__About this exercise__. Would you print the records below from the first line through the line containing "[344,339,378,353] script -> (165, 863) none", skipping the pictures?

[Stored data entries]

═══

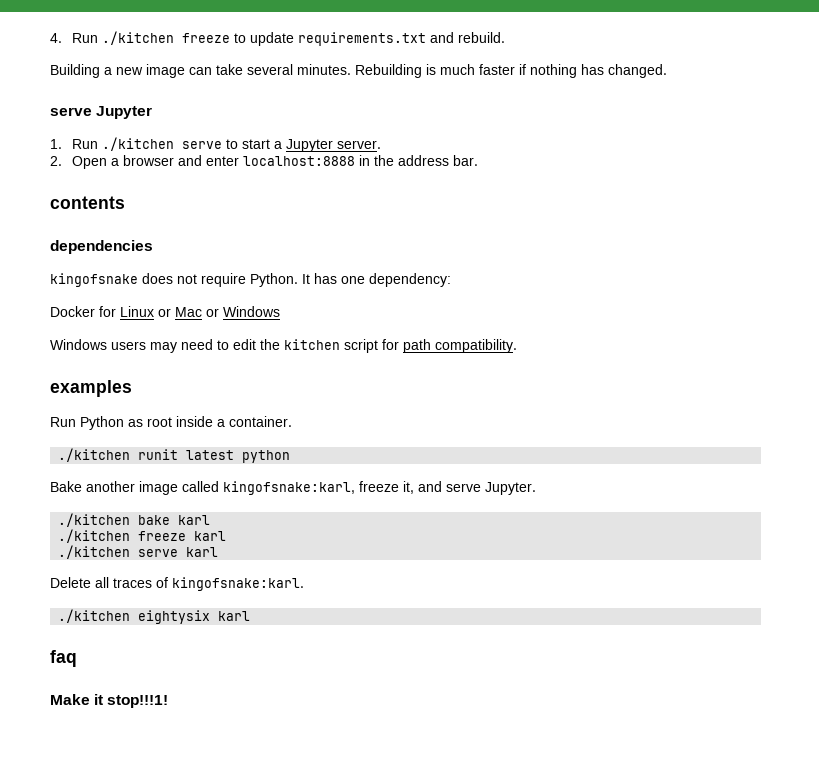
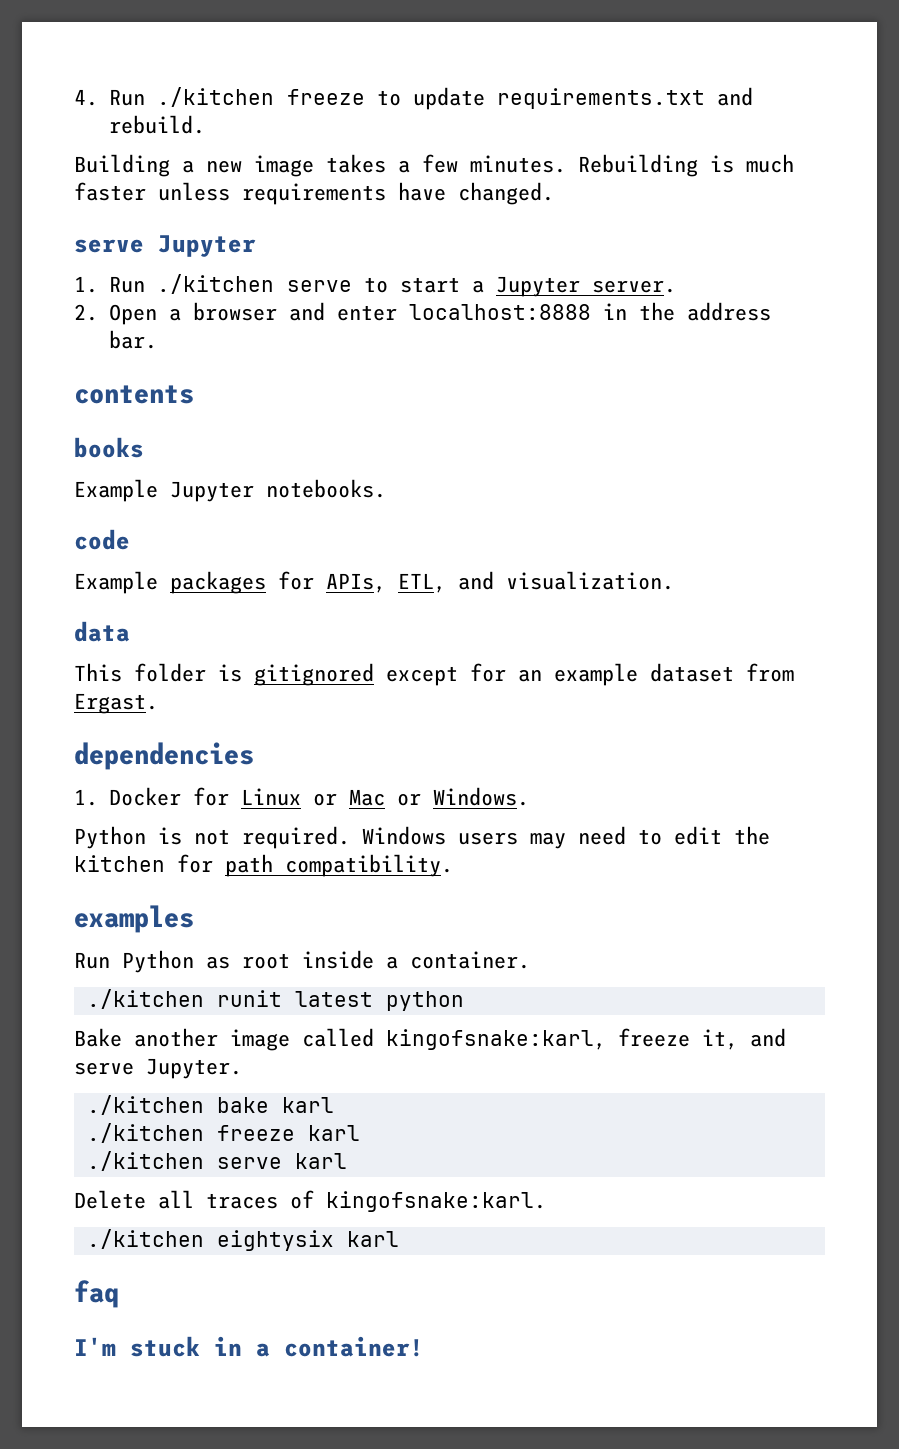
[189,64,293,75] can take several -> [326,154,458,173] takes a few
[519,64,604,78] if nothing has -> [158,182,446,205] unless requirements have
[50,240,153,254] [50,273,451,287] dependencies // kingofsnake does not require Python. It has one dependency: // -> [74,437,144,458] [74,479,386,502] [74,529,130,550] [74,571,674,594] [74,621,130,642] [74,663,794,686] [74,693,158,714] [74,742,254,770] [74,789,98,806] books // Example Jupyter notebooks. // code // Example packages for APIs, ETL, and visualization. // data // This folder is gitignored except for an example dataset from Ergast. // dependencies // 1.
[223,306,280,317] Windows // -> [432,787,529,806] [74,826,350,849] Windows. // Python is not required.
[344,339,378,353] script -> (165, 863) none
[50,694,169,708] Make it stop!!!1! -> [74,1336,424,1357] I'm stuck in a container!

═══

__Output for this task__.
[189,64,293,75] can take several -> [326,154,458,173] takes a few
[519,64,604,78] if nothing has -> [158,182,446,205] unless requirements have
[50,240,153,254] [50,273,451,287] dependencies // kingofsnake does not require Python. It has one dependency: // -> [74,437,144,458] [74,479,386,502] [74,529,130,550] [74,571,674,594] [74,621,130,642] [74,663,794,686] [74,693,158,714] [74,742,254,770] [74,789,98,806] books // Example Jupyter notebooks. // code // Example packages for APIs, ETL, and visualization. // data // This folder is gitignored except for an example dataset from Ergast. // dependencies // 1.
[223,306,280,317] Windows // -> [432,787,529,806] [74,826,350,849] Windows. // Python is not required.
[344,339,378,353] script -> (165, 863) none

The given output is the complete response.